The head net can be attached to the headband. This has the advantage that the head net can be adjusted together with the headband and thus ensures an optimum fit for different head sizes.

The head net can, for example, be arranged in a central area and be completely or partially enclosed by the headband. For example, it is possible that at least a first head net fastening element is attached to the head net or that the head net is integrally formed with the first head net fastening element, wherein the first head net fastening element extends through an opening in the headband. This arrangement has the advantage that the headband can additionally be attached directly to the dome (see below) when the inner system is used in a protective helmet comprising a dome.

The first head net attachment element may comprise a first region and a second region, wherein a releasable adhesive connection may be created between the first and second regions. This releasable adhesive connection may comprise a hook-and-loop connection as described herein. This enables a connection to the headband without a connection to the dome, if this is desired. For example, a particularly high dynamic mobility of the inner system can be achieved in this way, which may be preferred for certain applications.

Of course, several head net fastening elements can be attached to the head net, for example a first, second, third and fourth head net fastening element. It is possible for several head net fastening elements to pass through the same or different openings in the headband.

The head net can also be attached to at least one of the first, second, third or fourth tabs. This has the advantage that the head net can move together with the strap and thus ensures optimum support even during dynamic movement sequences.

The first adhesive element and the corresponding first strap can be arranged on the left side of a protective helmet. The second adhesive element and the corresponding second strap can be designed to be positioned at the rear of a protective helmet. The third adhesive element and the corresponding third strap can be designed for arrangement on a right-hand side of a protective helmet. The fourth adhesive element and the corresponding fourth strap can be designed to be positioned at the front of a protective helmet. It is particularly advantageous if the head net is attached to the second strap (rear) and the fourth strap (front). This ensures the best stability and still allows the head net to move with the size adjustment.

The head net can be at least partially knitted, warp-knitted or woven, or comprise a non-woven material. The head net preferably comprises a plurality of openings so that air can circulate between the wearer's head and the head net.

The head net can comprise a spacer fabric. A spacer fabric is a three-dimensional knitted fabric in which two opposing surfaces are connected by spacer connecting elements. This makes the padding and ventilation particularly effective.

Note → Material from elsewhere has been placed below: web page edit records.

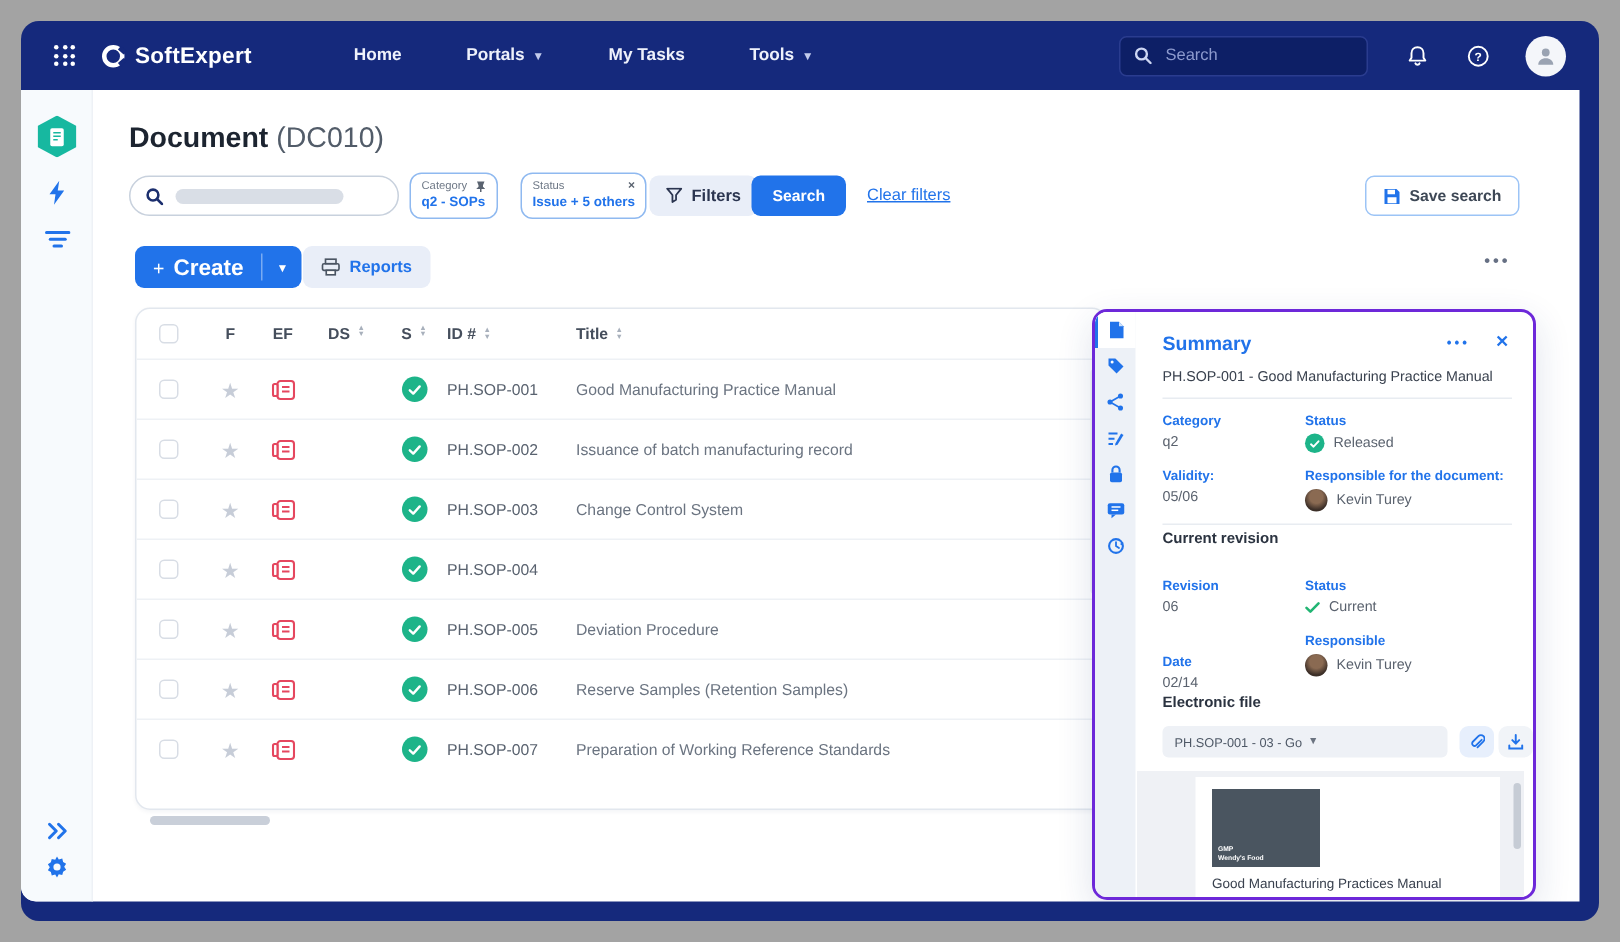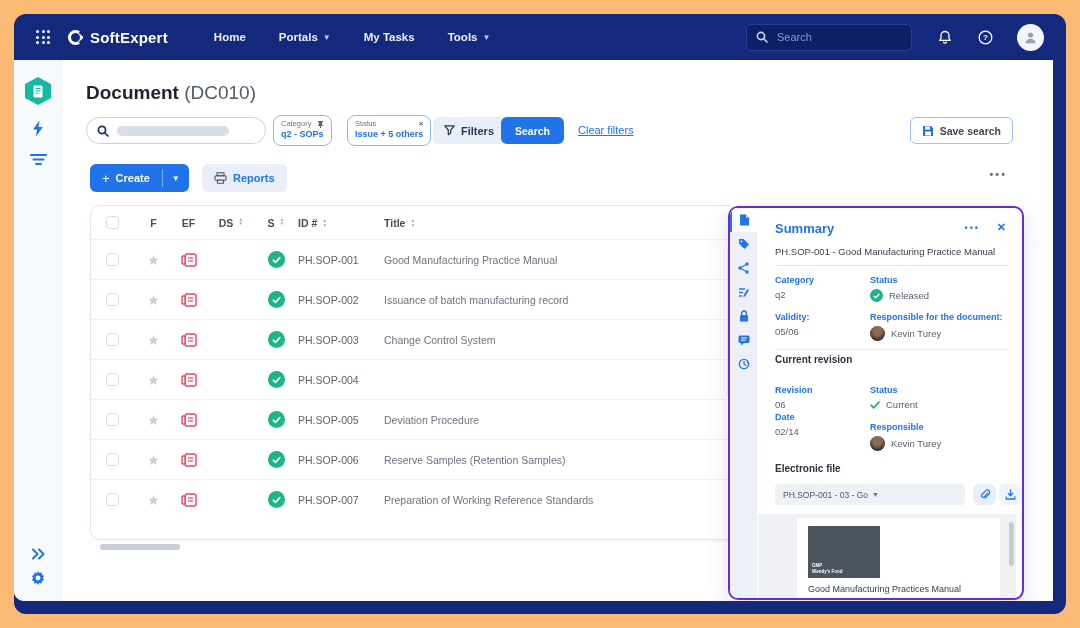--- a/index.html
+++ b/index.html
@@ -1,40 +1,40 @@
 <!DOCTYPE html>
 <html><head>
 <meta charset="utf-8">
 <style>
   * { box-sizing: border-box; }
   html,body { margin:0; padding:0; }
   body {
     width:1080px; height:628px; overflow:hidden;
     background:#000; font-family:"Liberation Sans", sans-serif;
   }
-  .frame { position:relative; width:1080px; height:628px; background:#fdba74; }
+  .frame { position:relative; width:1080px; height:628px; background:#a3a3a3; }
   .app {
     position:absolute; left:14px; top:14px; width:1052px; height:600px;
     background:#15297c; border-radius:12px; overflow:hidden;
   }
 
   
   .nav {
     position:absolute; top:0; left:0; right:0; height:46px;
     display:flex; align-items:center; padding:0 22px; color:#fff;
   }
   .grid-dots { display:grid; grid-template-columns:repeat(3,3px); grid-gap:2.5px; margin-right:18px; cursor:pointer; }
   .grid-dots i { width:3px; height:3px; border-radius:50%; background:#fff; }
   .brand { display:flex; align-items:center; gap:7px; }
   .brand-mark { position:relative; width:15px; height:15px; }
   .brand-mark .ring { position:absolute; inset:0; border:3.2px solid #fff; border-radius:50%; }
   .brand-mark .notch1 { position:absolute; width:5px; height:3px; background:#15297c; right:-1px; top:2px; transform:rotate(40deg); }
   .brand-mark .notch2 { position:absolute; width:5px; height:3px; background:#15297c; right:-1px; bottom:2px; transform:rotate(-40deg); }
   .brand-name { font-size:15px; font-weight:800; letter-spacing:.2px; }
-  .nav-links { display:flex; align-items:center; gap:33px; margin-left:46px; }
+  .nav-links { display:flex; align-items:center; gap:43px; margin-left:68px; }
   .nav-link { font-size:11.5px; font-weight:600; color:#eef1fb; display:flex; align-items:center; gap:5px; cursor:pointer; }
   .nav-caret { font-size:8px; color:#c2cbec; }
   .nav-search {
     margin-left:auto; width:166px; height:27px; background:#0d1f66;
     border:1px solid #2a3c8f; border-radius:5px; display:flex; align-items:center;
     padding:0 9px; gap:7px;
   }
   .nav-search input {
     background:transparent; border:none; outline:none; color:#cdd6f3;
     font-size:11px; width:120px; font-family:"Liberation Sans",sans-serif;
@@ -90,21 +90,21 @@
     background:#fff; border:1px solid #9cc4f6;
   }
   .btn-save span { font-size:10.5px; color:#3e4856; font-weight:600; }
 
   
   .btn-create {
     position:absolute; left:76px; top:104px; height:28px; background:#2173ea;
     display:flex; align-items:stretch; gap:0; padding:0; overflow:hidden;
   }
   .btn-create .main { display:flex; align-items:center; gap:6px; padding:0 12px; }
-  .btn-create .main span { font-size:11px; font-weight:700; color:#fff; }
+  .btn-create .main span { font-size:15px; font-weight:700; color:#fff; }
   .btn-create .split { width:1px; background:rgba(255,255,255,.4); margin:5px 0; }
   .btn-create .caret { display:flex; align-items:center; padding:0 9px; color:#fff; font-size:8px; }
   .btn-reports { position:absolute; left:188px; top:104px; height:28px; padding:0 12px; background:#e9eef8; }
   .btn-reports span { font-size:11px; font-weight:700; color:#2173ea; }
   .dots { color:#667084; font-size:11px; letter-spacing:2px; font-weight:700; cursor:pointer; }
   .dots-top { position:absolute; right:46px; top:108px; }
 
   
   .tcard {
     position:absolute; left:76px; top:145px; width:648px; height:335px;
@@ -670,21 +670,21 @@
         <div class="field fc2" style="top:177px;">
           <div class="flabel">Status</div>
           <div class="inlineval">
             <svg width="10" height="8" viewBox="0 0 10 8">
                 <path d="M1 4.2 3.6 6.8 9 1.2" fill="none" stroke="#22b573" stroke-width="1.7" stroke-linecap="round" stroke-linejoin="round"></path>
               </svg>
             <span class="fvalue" style="margin-top:0;">Current</span>
           </div>
         </div>
 
-        <div class="field fc1" style="top:204px;">
+        <div class="field fc1" style="top:228px;">
           <div class="flabel">Date</div>
           <div class="fvalue">02/14</div>
         </div>
         <div class="field fc2" style="top:214px;">
           <div class="flabel">Responsible</div>
           <div class="inlineval">
             <span class="kt-avatar"></span>
             <span class="fvalue" style="margin-top:0;">Kevin Turey</span>
           </div>
         </div>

The head net can comprise at least one flat band. A flat band is a textile whose width is considerably greater than its thickness. Preferably, a flat band is at least three times as wide as it is thick, more preferably at least five times as wide as it is thick, most preferably at least ten times as wide as it is thick. This has the advantage that the positioning of the head is improved by the flat band, as this gives the head net additional rigidity.